Table 1 shows the results of AIR tests on the proband and his family. At 5 wk of age, while recovering from birth asphyxia, the proband had an abnormal positive response to calcium and an exaggerated tolbutamide AIR. Because these early responses might have been influenced by his severe perinatal stress, he was retested at 10 months of age. This showed an abnormal, positive leucine AIR, an exaggerated response to glucose, and a low normal tolbutamide AIR. AIR tests were also abnormal in four members of the proband’s family who shared the SUR1 R1353H mutation subsequently found in the proband. As shown in Table 1, all four had abnormal positive calcium AIRS, one of four had an abnormal positive leucine AIR, and the tolbutamide AIR was blunted in the one individual who was tested. The positive calcium AIR and decreased tolbutamide AIR pattern is similar to that seen in HI due to recessive mutations of SUR1 (see Table 1). The abnormal positive leucine AIR in the proband and his affected aunt (2f) was consistent with DiGeorge’s report of leucine-sensitive hypoglycemia in this family.
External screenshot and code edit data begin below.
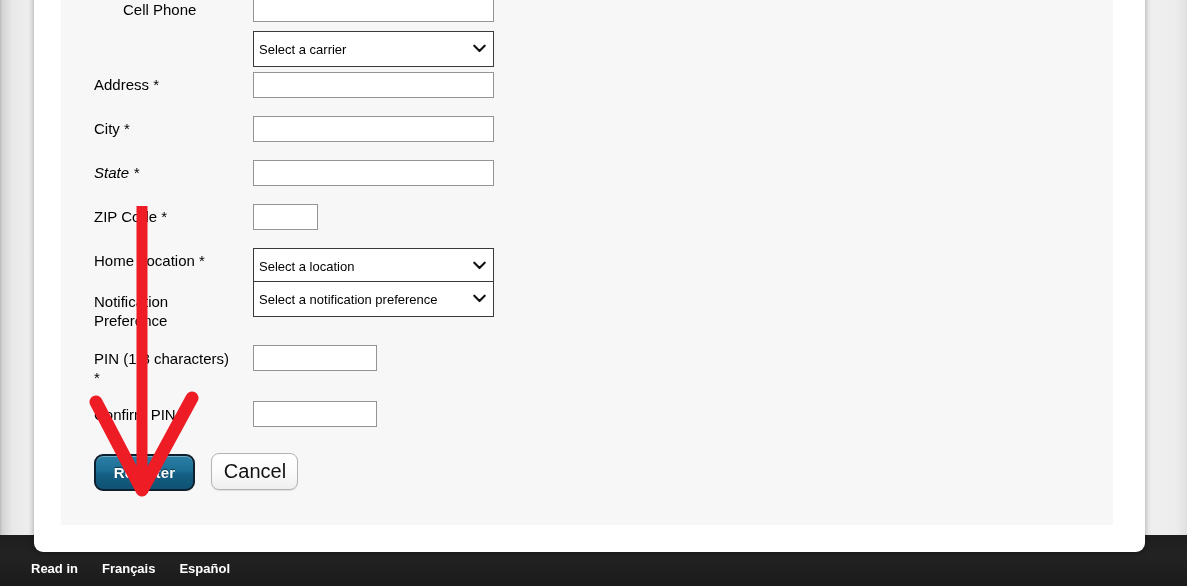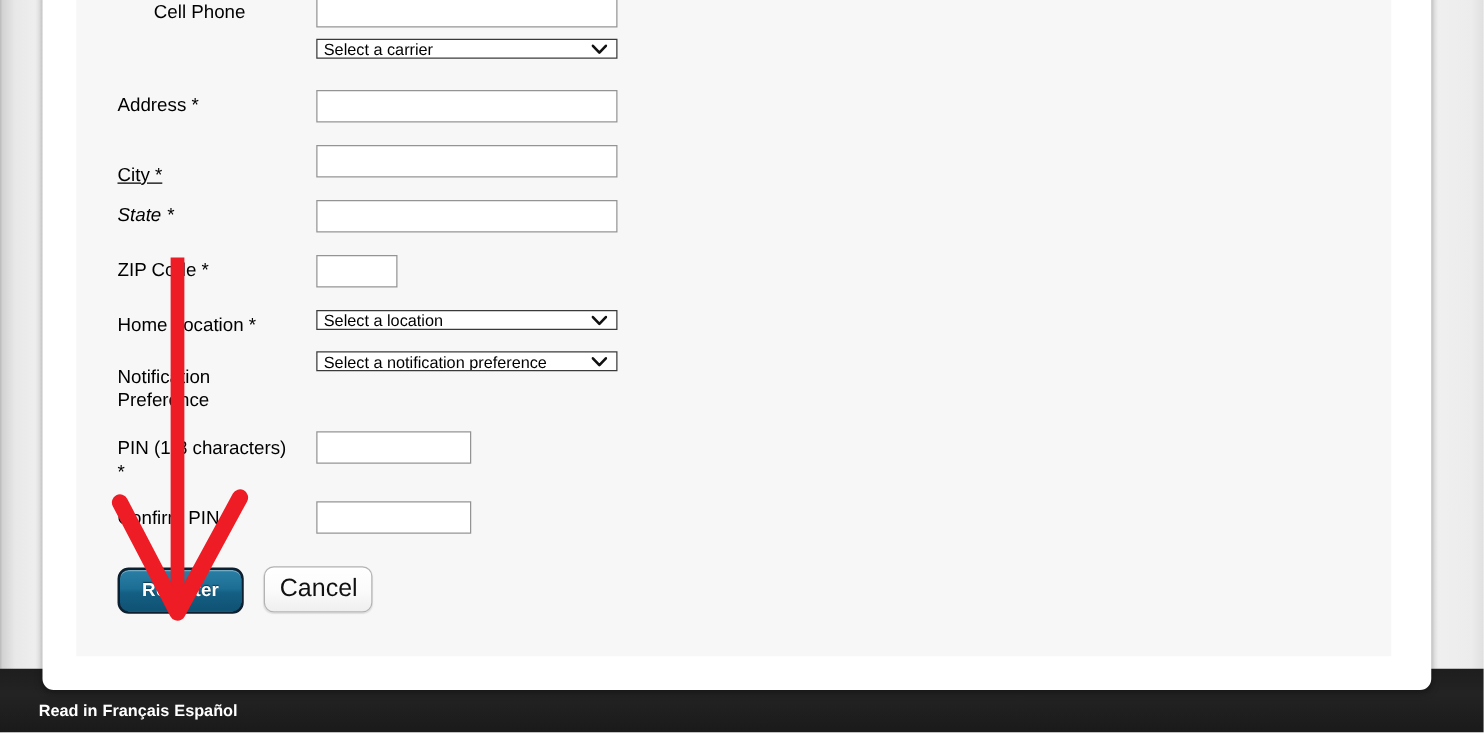"Select a carrier" select.sel { height: 16px -> 36px }
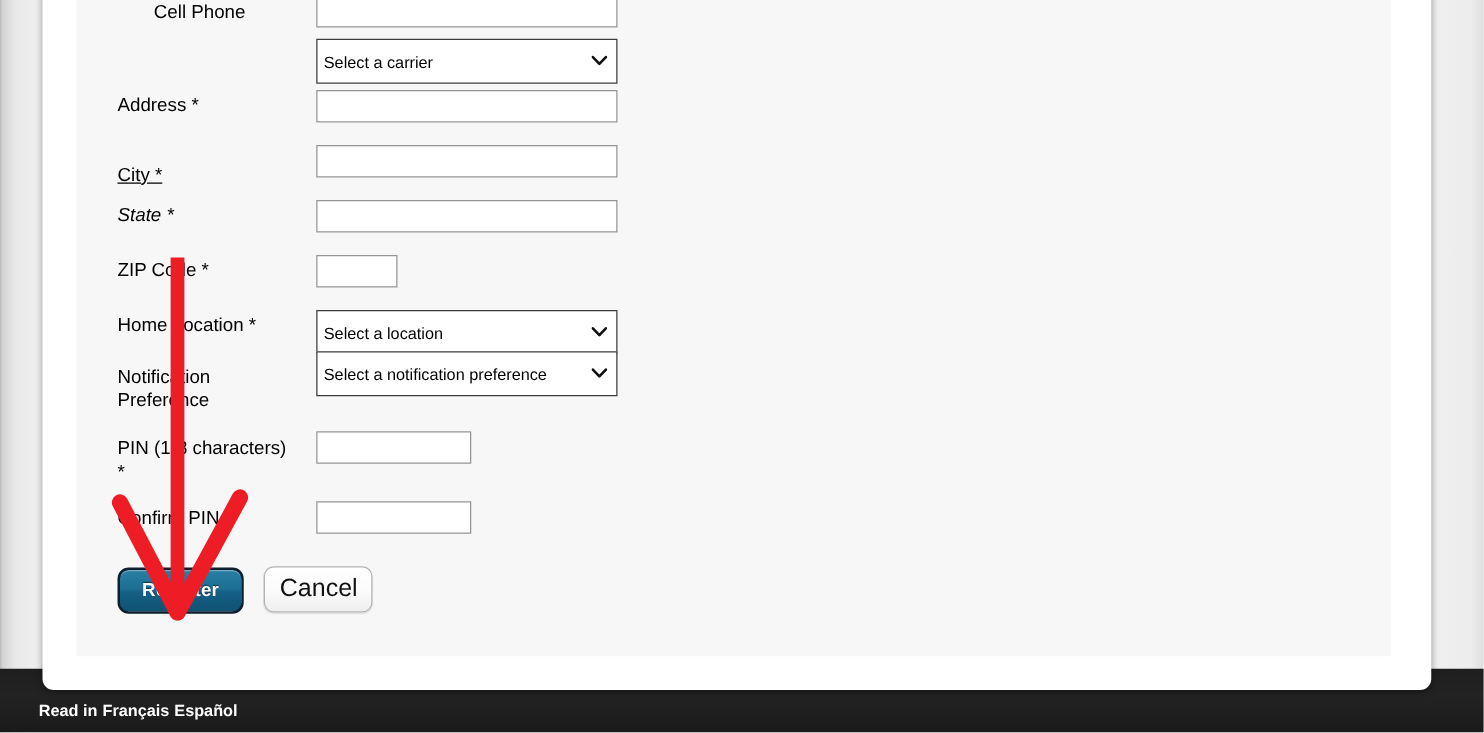"City *" div.label { text-decoration: underline -> none; top: 141px -> 129px }
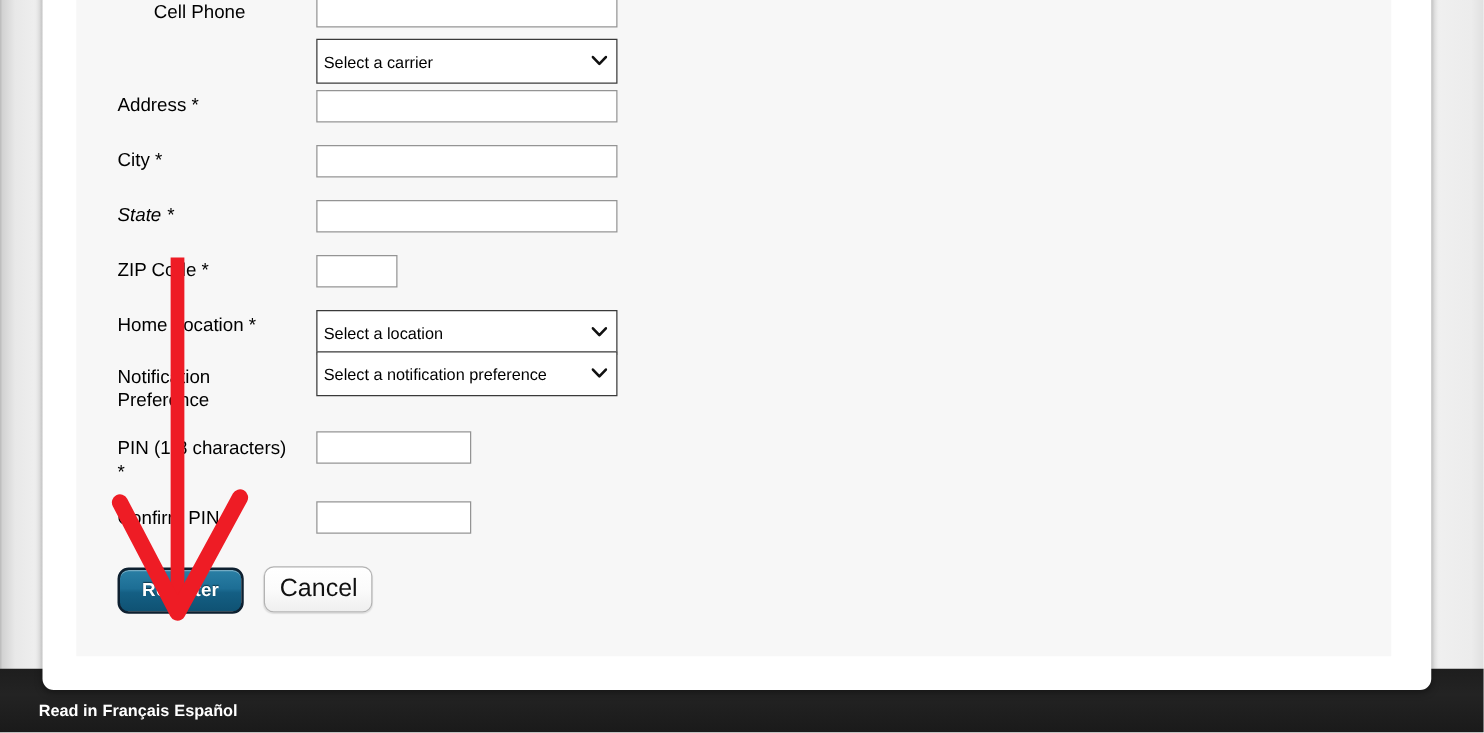"Read in" #footer-links { gap: 4px -> 24px }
Table 2 shows the results of protein tolerance tests in the proband and other family members who carried the SUR1 R1353H mutation found in the proband. The proband was tested only while receiving diazoxide therapy, but still showed abnormal drops in blood glucose of 9, 10, and 17 mg/dl on three separate occasions. Four of the five other carriers of the proband’s mutation also showed excessive decreases in blood glucose in response to oral protein. The exception (4a) was the affected young baby, who had clear evidence of HI on fasting.

Genetic analysis

Because the proband’s clinical studies suggested the possibility of either a mutation of GDH or of the K_ATP channel genes, SUR1 and Kir6.2, his genomic DNA was screened for mutations of these genes as well as for glucokinase. The entire coding regions for all four genes were sequenced. No mutations of GDH, glucokinase, or Kir6.2 were found. However, in SUR1 exon 33, a substitution of G to A at position 4058 was identified, which replaces a histidine for the normal arginine at amino acid position 1353. The arginine residue at position 1353 of SUR1 is conserved across golden hamster, European hamster, rat, mouse, fruit fly, and cricket. This residue is also conserved among SUR proteins 2A and 2B in humans. The mutation destroys an HhaI restriction site that was used to screen genomic DNA from members of the proband’s family. As shown in Fig. 1, the proband (3e), his mother (2e), his affected aunt and uncle (2f and 2c), his asymptomatic uncle and cousin (2b and 3d), and the baby of 3d (4a) were all heterozygous for the R1353H mutation. A sister of 3d (3b) is also a carrier and has symptoms consistent with hypoglycemia, but has not been examined. The maternal grandmother (1b) and the proband’s father (2 g) were negative for the mutation. These results suggested that the R1353H mutation is responsible for HI in this family and is expressed as an autosomal dominant.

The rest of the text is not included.